- **TASK ITEM**: The stretch wanted below opens at the line containing "margin-left: 44px ->" and closes at the line containing "text: 2021.11.14 ->". Please return it exactly, with no other lines.

- **EXTRACTED INFORMATION**:

━━━━━━━━━━━━━━━━

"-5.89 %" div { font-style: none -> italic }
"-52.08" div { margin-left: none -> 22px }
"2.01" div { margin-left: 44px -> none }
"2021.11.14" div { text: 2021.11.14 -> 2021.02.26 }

━━━━━━━━━━━━━━━━

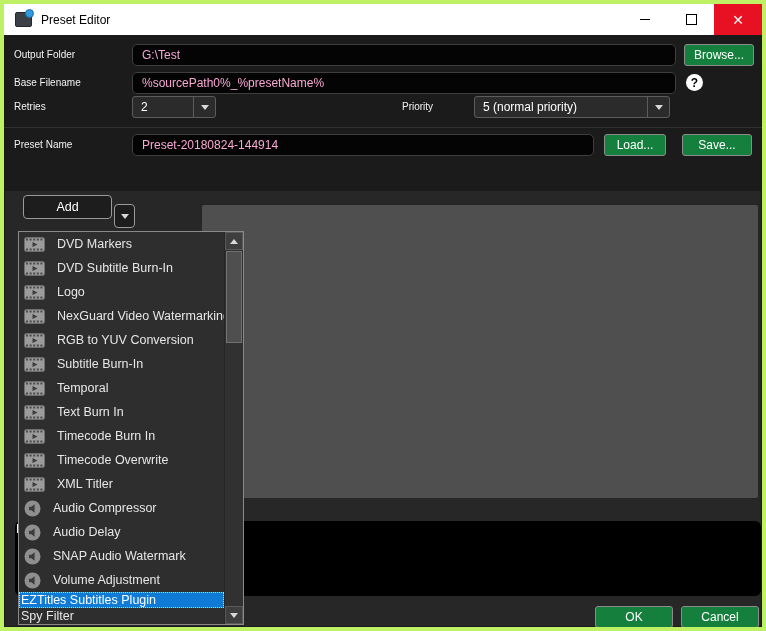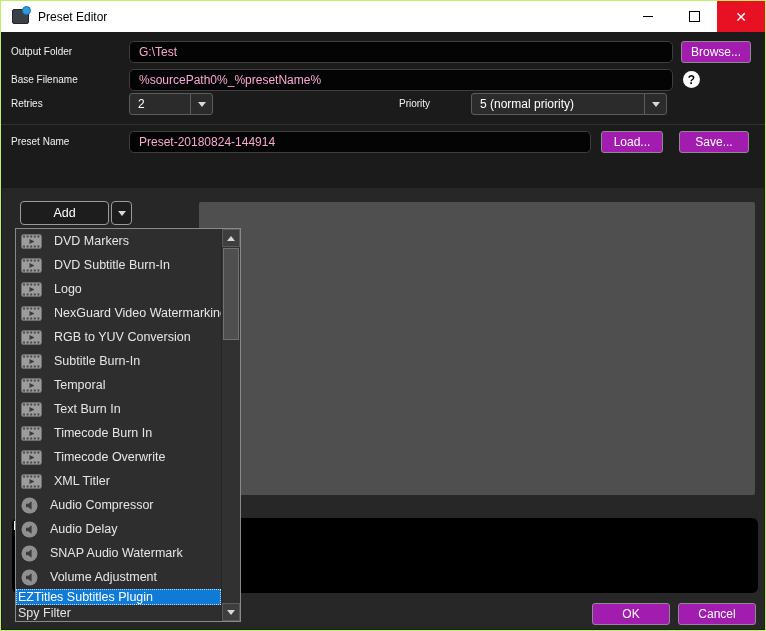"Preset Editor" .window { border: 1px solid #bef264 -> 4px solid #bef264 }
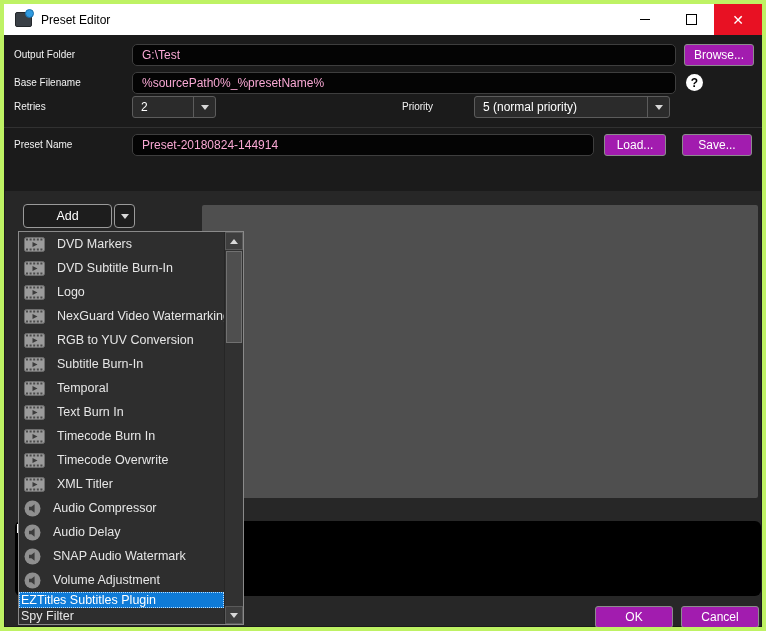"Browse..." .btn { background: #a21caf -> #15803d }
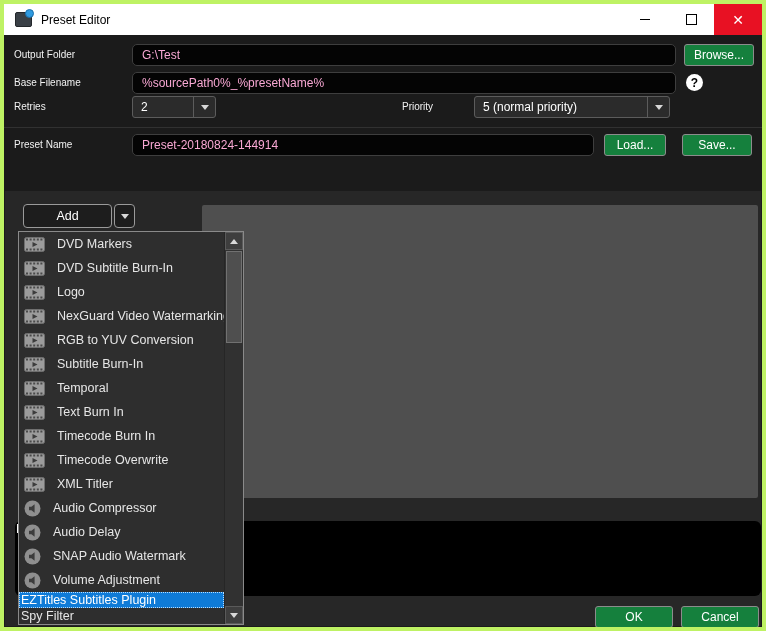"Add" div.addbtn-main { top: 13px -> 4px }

━━━━━━━━━━━━━━━━

- **SOLUTION**:
"2.01" div { margin-left: 44px -> none }
"2021.11.14" div { text: 2021.11.14 -> 2021.02.26 }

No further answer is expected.